I'm up to five tanks, but no frogs. I just tore down the other big guy and am going to do a rescape.....soon-ish, and have a couple more planned....you know how it is! I love your group, they're stunning!


----------



## Chris S (Apr 12, 2016)

Awesome looking tank!


----------



## Chris S (Apr 12, 2016)

eMCRay said:


> Another favorite of mine are the Arena Blanca vents... red / orange / copper, black and blue. Very similar to these, except for the green!


These are known as R. amazonica 'Arena Blanca' now, just in case anyone was looking up the name.


----------



## Nepenthe (Mar 3, 2017)

Blooming this week









Sonerila sp. I suspect it's aff. Hetrostemon









Cirrhopetalum (Bulbophyllum) sp.









Restrepia elegans









Episcia 'pixie dust'


----------



## fishingguy12345 (Apr 7, 2019)

What's the large leafed plant in the bottom right of the first picture? It's gorgeous.


----------



## Nepenthe (Mar 3, 2017)

fishingguy12345 said:


> What's the large leafed plant in the bottom right of the first picture? It's gorgeous.











Selaginella erythropus

That photo has no post processing it's one of the bluest plants I've ever seen. The new growth is fantastic.


----------



## Nepenthe (Mar 3, 2017)

Ah sorry, first photo! It's Alocasia reginula "Black Velvet" We'll see how long it stays in here, it's pupping out and already too big for this space.


----------



## gonzalez (Mar 28, 2018)

What is the plant with all the white dots?


Sent from my iPhone using Tapatalk


----------



## Nepenthe (Mar 3, 2017)

gonzalez said:


> What is the plant with all the white dots?


It's a Sonerila, the species is unidentified.


----------



## Nepenthe (Mar 3, 2017)

A couple more photos. 








Marcgravia sp. Copper









Anoectochilus formosanus









Peperomia sp. Ecuador and Selaginella uncinata


----------



## Tijl (Feb 28, 2019)

Stunning vivarium and great looking plants


----------



## asteroids (Mar 20, 2021)

Great tank! What’s the lighting?


----------



## FrogLove1961 (Jul 4, 2018)

I have the Rio, are you using ABG or mesh material for substrate? Tank looks awesome !!!


----------



## Nepenthe (Mar 3, 2017)

asteroids said:


> Great tank!

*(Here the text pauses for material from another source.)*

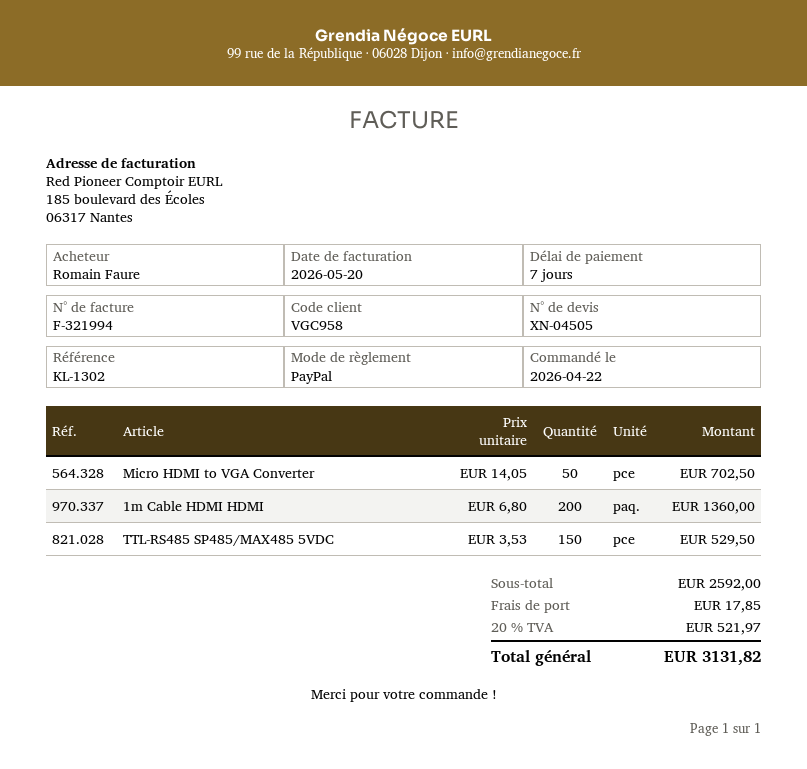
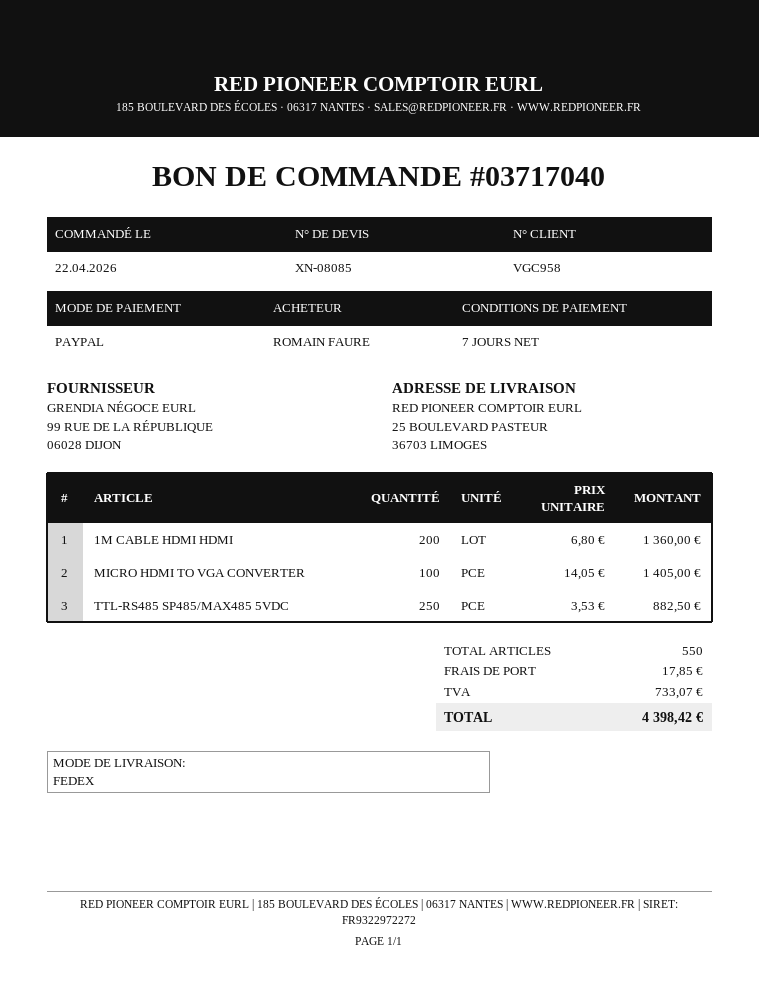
quote number: XN-04505 -> XN-08085
Micro HDMI to VGA Converter: 50 x 14.05 = 702.50 -> 100 x 14.05 = 1405.00
TTL-RS485 SP485/MAX485 5VDC: 150 x 3.53 = 529.50 -> 250 x 3.53 = 882.50
tax: 521.97 -> 733.07
total: 3131.82 -> 4398.42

What’s the lighting?


It's the old Insitu lighting, however I only run it at 60-70%.


----------



## Nepenthe (Mar 3, 2017)

FrogLove1961 said:


> I have the Rio, are you using ABG or mesh material for substrate? Tank looks awesome !!!


Thank you! The back is ABG, and the front where the reservoir is, is totally pond filter foam covered in mesh and topped with leaf litter.


----------



## Nepenthe (Mar 3, 2017)

Cynorkis Fastigiata putting out a couple of blooms before dying back again.


----------



## Nepenthe (Mar 3, 2017)

Quick update on this tank. I had to pull out the Alocasia, some orchids and the begonias. Things we getting out of hand. I'm so happy with how everything is filling in. I added some Vriesea racinae, as well as some Neo. 'Wild Tiger' x smithii, as well as that big Neo. 'Blueberry Smoothie'.


----------



## Nepenthe (Mar 3, 2017)

One year update. Things have obviously filled in. New year's resolution is to go in and take some trimmings.


----------



## Nepenthe (Mar 3, 2017)

Two neat things, my Davallia heterophylla is spreading all over the back wall and is now producing fertile fronds, and this NOID selaginella is completely pink towards the top of the tank. It's very bright at the very top things get stressed, but overall the tank is thriving!


----------